[Items from a data source]
---*---

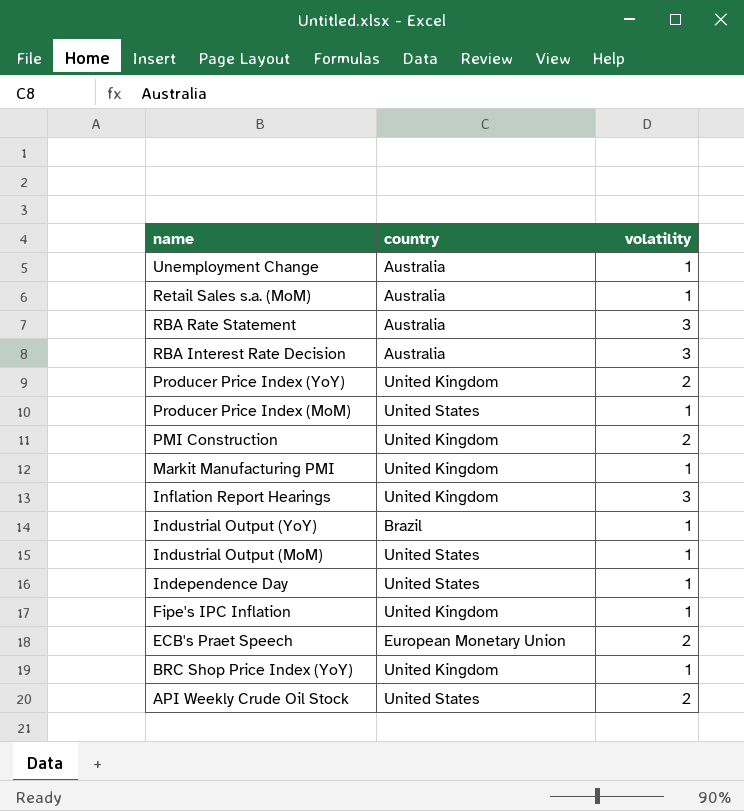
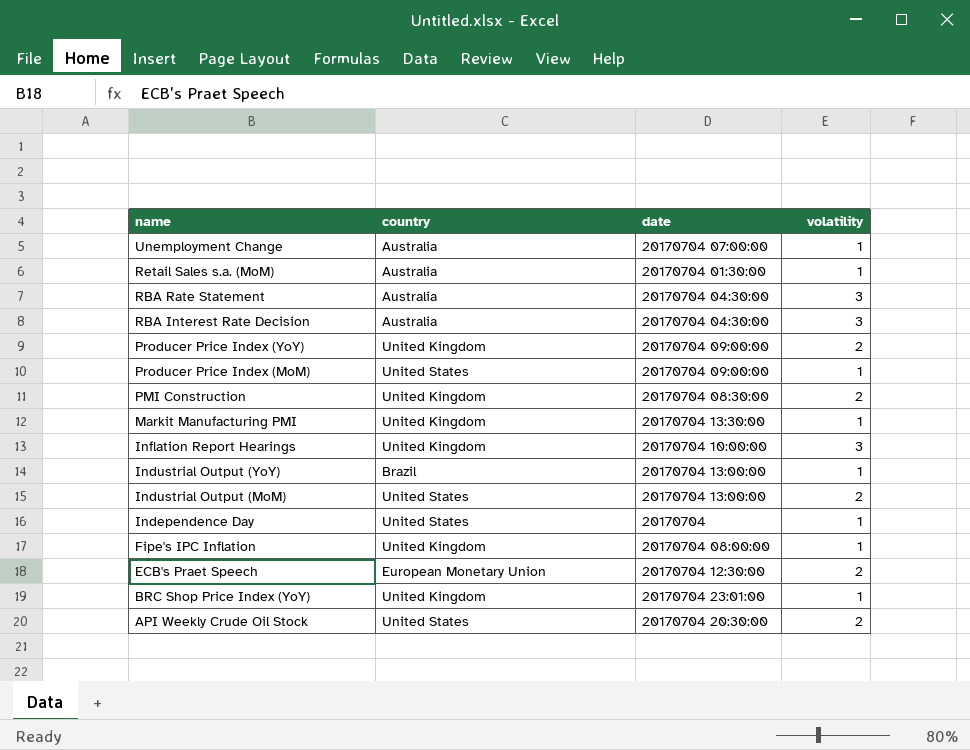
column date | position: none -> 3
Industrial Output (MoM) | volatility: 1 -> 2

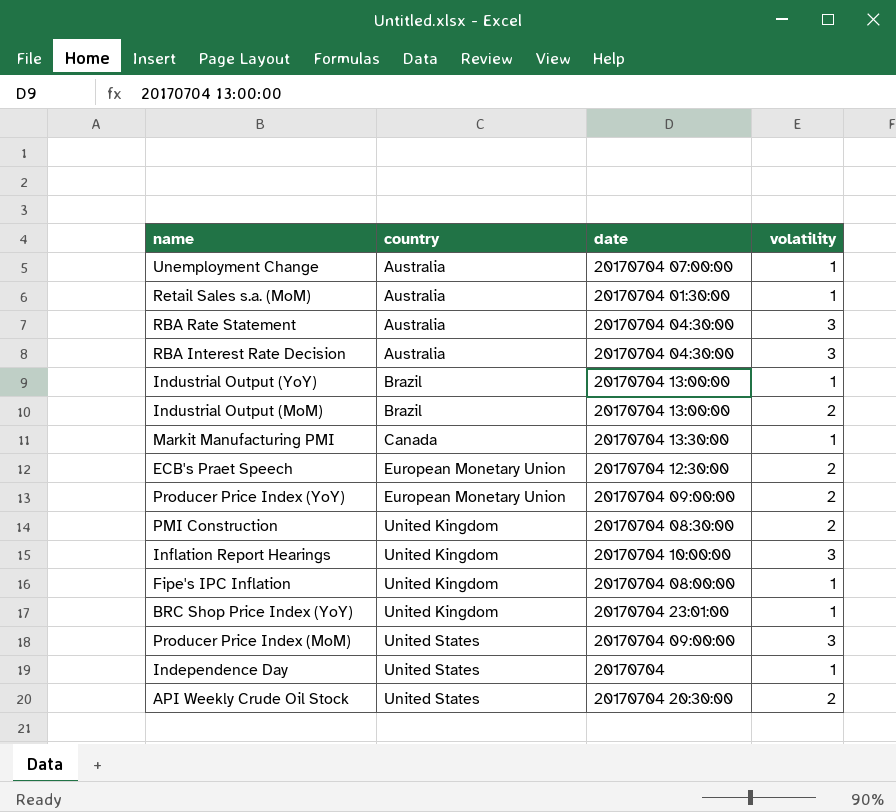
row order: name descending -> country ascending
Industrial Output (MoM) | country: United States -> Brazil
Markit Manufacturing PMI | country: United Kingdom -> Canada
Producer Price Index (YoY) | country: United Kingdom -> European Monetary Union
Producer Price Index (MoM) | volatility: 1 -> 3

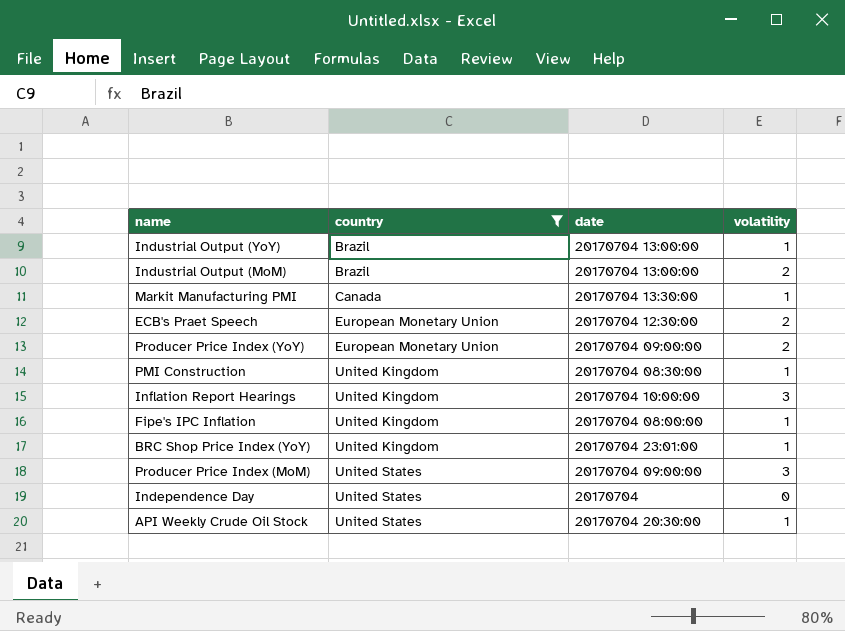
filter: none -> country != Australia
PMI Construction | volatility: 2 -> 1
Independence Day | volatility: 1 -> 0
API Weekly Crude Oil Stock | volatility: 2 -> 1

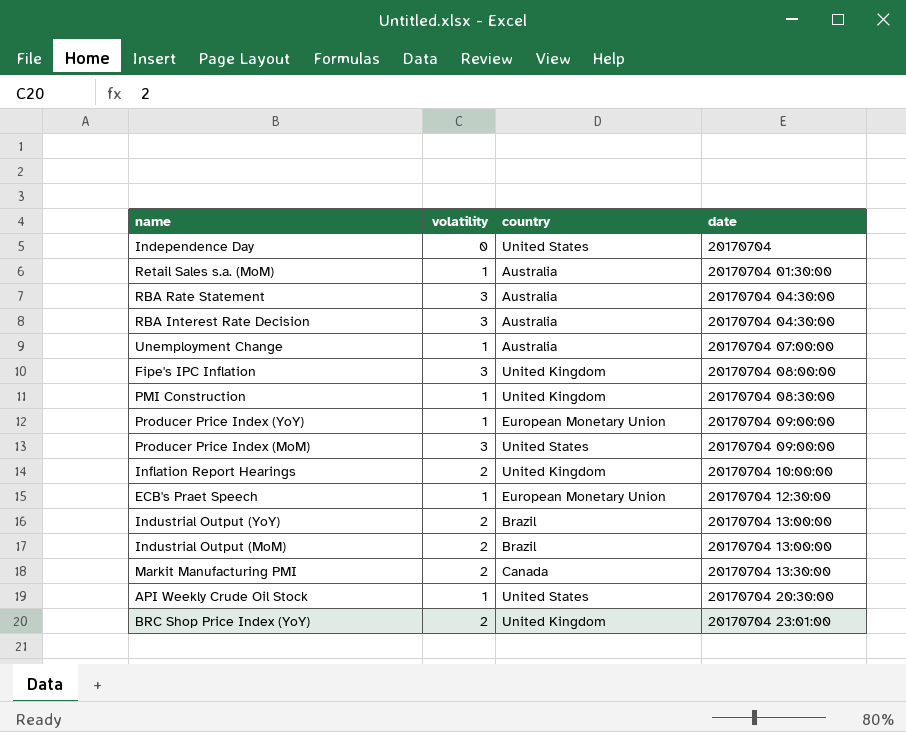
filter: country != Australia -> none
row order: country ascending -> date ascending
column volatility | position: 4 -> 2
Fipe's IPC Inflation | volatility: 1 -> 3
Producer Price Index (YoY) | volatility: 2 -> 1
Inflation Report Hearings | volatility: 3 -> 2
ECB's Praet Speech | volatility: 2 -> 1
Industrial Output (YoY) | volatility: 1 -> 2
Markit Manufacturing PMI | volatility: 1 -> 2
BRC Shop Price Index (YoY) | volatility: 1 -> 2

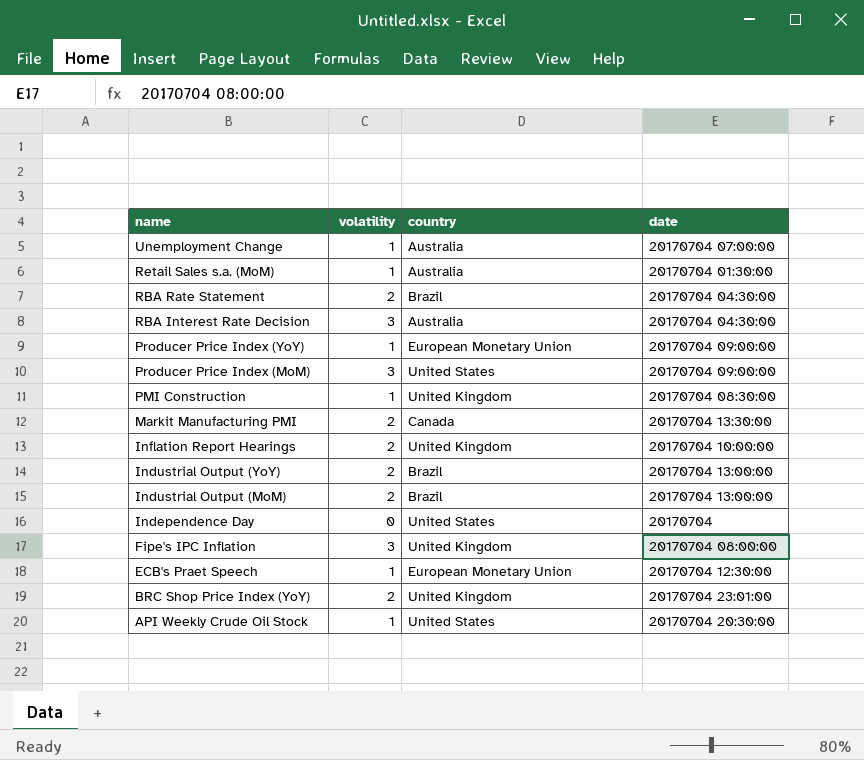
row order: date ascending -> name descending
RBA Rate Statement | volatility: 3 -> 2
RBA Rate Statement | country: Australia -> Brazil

---*---

# Instructions for the task:
Copy out every line in the records where the word "descending" is found.

# Expected answer:
row order: name descending -> country ascending
row order: date ascending -> name descending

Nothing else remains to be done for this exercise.